Andrew - Yeah, exactly. They can't get in and then they can't get a foothold there. And it's a case of patients who do have catheters, there's a 3% chance of them developing an infection and that's cumulative. So after two days at 6%, three days, 9% goes up. After 30 days almost a hundred percent of patients get infections. And so yeah, we really think that we are causing a real, as you say, roadblock of bacteria being able to do that.

Chris - Those are big numbers, aren't they? How have you done this then? How did you find the right recipe for something that would work as a catheter but will deter microbes in this way?

Andrew - We accepted the fact that we don't actually understand how bacteria interact with materials, and so we couldn't really design a coating just from our understanding. And so we've used a high throughput approach where we try to screen as many different things as we can and then identify the ones that work. And so that's what we've been able to do. So we have this high throughput screen approach. We screen, hundreds in fact, thousands of different materials. We're able to quickly find the ones that work.

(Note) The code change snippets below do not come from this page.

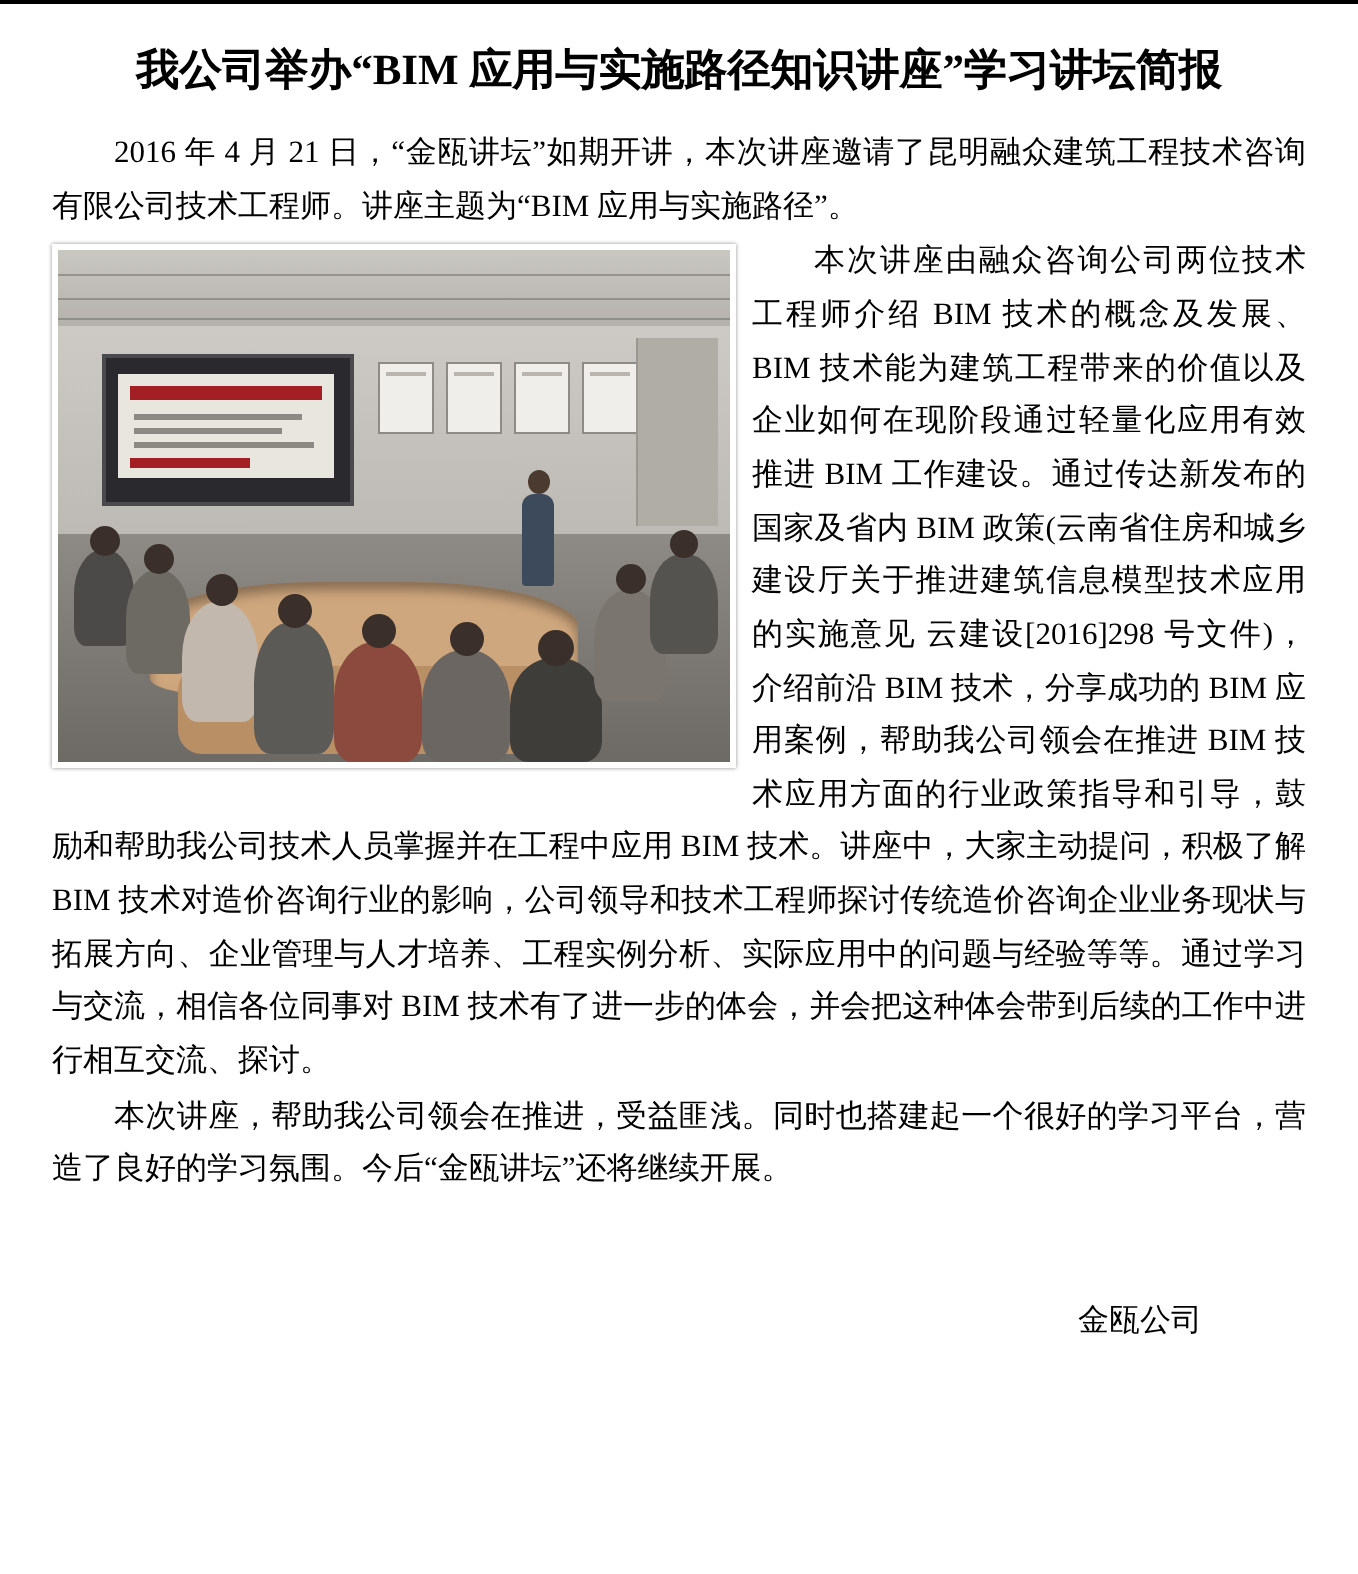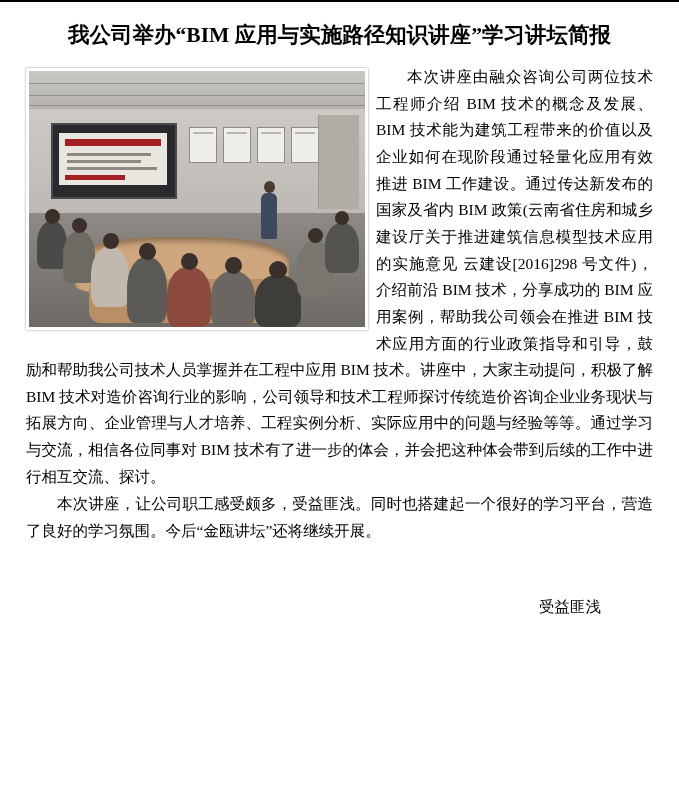--- a/index.html
+++ b/index.html
@@ -173,6 +173,7 @@
 
   <div class="body-text clearfix">
 
+    <p class="para">2016 年 4 月 21 日，“金瓯讲坛”如期开讲，本次讲座邀请了昆明融众建筑工程技术咨询有限公司技术工程师。讲座主题为“BIM 应用与实施路径”。</p>
 
     <div class="float-wrap">
       <div class="photo">

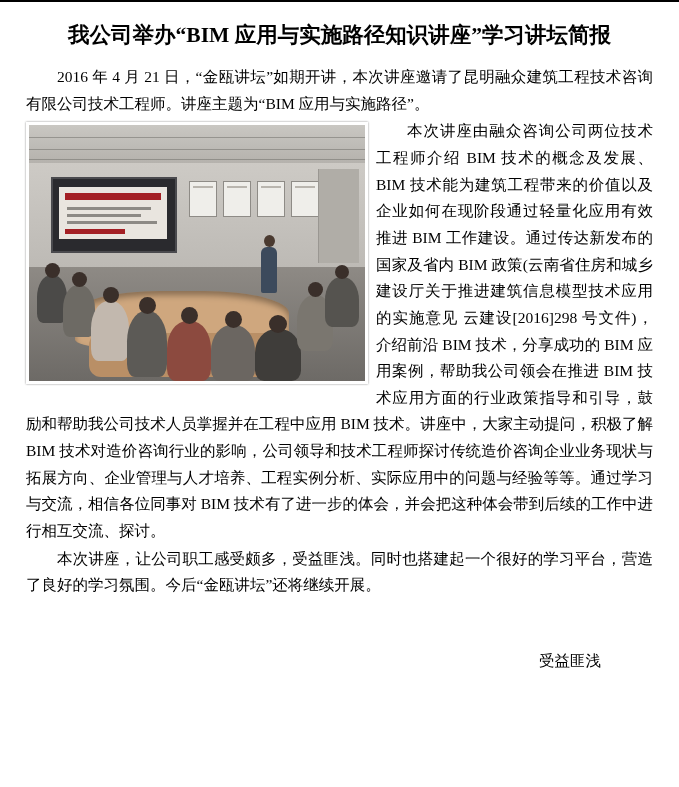--- a/index.html
+++ b/index.html
@@ -248,7 +248,7 @@
 
     <p class="para">本次讲座由融众咨询公司两位技术工程师介绍 BIM 技术的概念及发展、BIM 技术能为建筑工程带来的价值以及企业如何在现阶段通过轻量化应用有效推进 BIM 工作建设。通过传达新发布的国家及省内 BIM 政策(云南省住房和城乡建设厅关于推进建筑信息模型技术应用的实施意见 云建设[2016]298 号文件)，介绍前沿 BIM 技术，分享成功的 BIM 应用案例，帮助我公司领会在推进 BIM 技术应用方面的行业政策指导和引导，鼓励和帮助我公司技术人员掌握并在工程中应用 BIM 技术。讲座中，大家主动提问，积极了解 BIM 技术对造价咨询行业的影响，公司领导和技术工程师探讨传统造价咨询企业业务现状与拓展方向、企业管理与人才培养、工程实例分析、实际应用中的问题与经验等等。通过学习与交流，相信各位同事对 BIM 技术有了进一步的体会，并会把这种体会带到后续的工作中进行相互交流、探讨。</p>
 
-    <p class="para">本次讲座，让公司职工感受颇多，受益匪浅。同时也搭建起一个很好的学习平台，营造了良好的学习氛围。今后“金瓯讲坛”还将继续开展。</p>
+    <p class="para">本次讲座，帮助我公司领会在推进，受益匪浅。同时也搭建起一个很好的学习平台，营造了良好的学习氛围。今后“金瓯讲坛”还将继续开展。</p>
 
   </div>
 

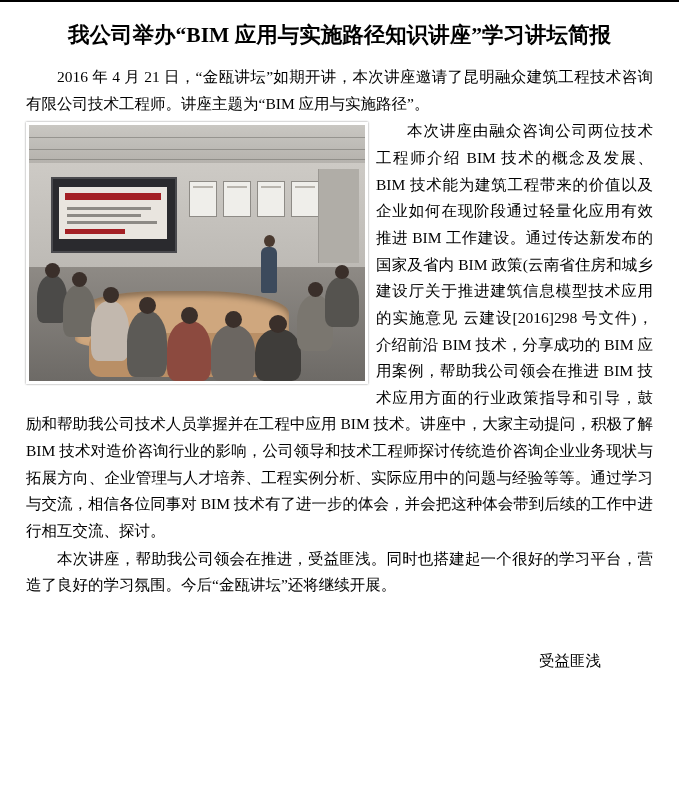--- a/index.html
+++ b/index.html
@@ -253,7 +253,7 @@
   </div>
 
   <div class="signature">
-    <div>受益匪浅</div>
+    <div>金瓯公司</div>
   </div>
 
 </div>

Chris - How good is what you found?

Andrew - Yeah, we're really pleased that we're able to produce a coating that is able to really get around all the different strategies that bacteria have. And particularly in the case of the swarming and preventing the really rapid bacterial movement, there really isn't another strategy that exists. And so we are really excited that we are able to find that. So we reduce the bacterial biofilm formation 99%. So we see a 99% reduction. And I think the bacteria that remain are still in this single bacteria form. So they get cleaned up by the immune system really well, which is really great. We're really excited. That has translated to clinical success as well. We are able to see a reduction in infection clinically, which is really exciting.

Chris - I thought microbiologists were very used to talking in terms of killing 99.9% of bacteria, but I'll settle for 99% in the meantime. You mentioned that one of the reasons why you took the approach, you did just brute force, try lots of chemicals until you find one that's a good hit. Does the fact you've now found one mean that we've now got a new avenue to explore understanding how it's doing that, which might give us clues as to how the bacteria do or don't traverse various surfaces and that might open the door to other treatments?

Andrew - Yeah, absolutely. I think that's a really good point. You know, we started from a position of not understanding the bacteria and the way that they interact with materials. And now we've done all these tests actually, we can use that to try and help ourselves understand the way that bacteria interact and then be able to engineer and design materials that actually work even better than the ones that we've found. So that is certainly a part of what we are trying to do. I think we've been able to identify a new class of materials with antibacterial properties and I think can really use that information to try and engineer even better performing materials.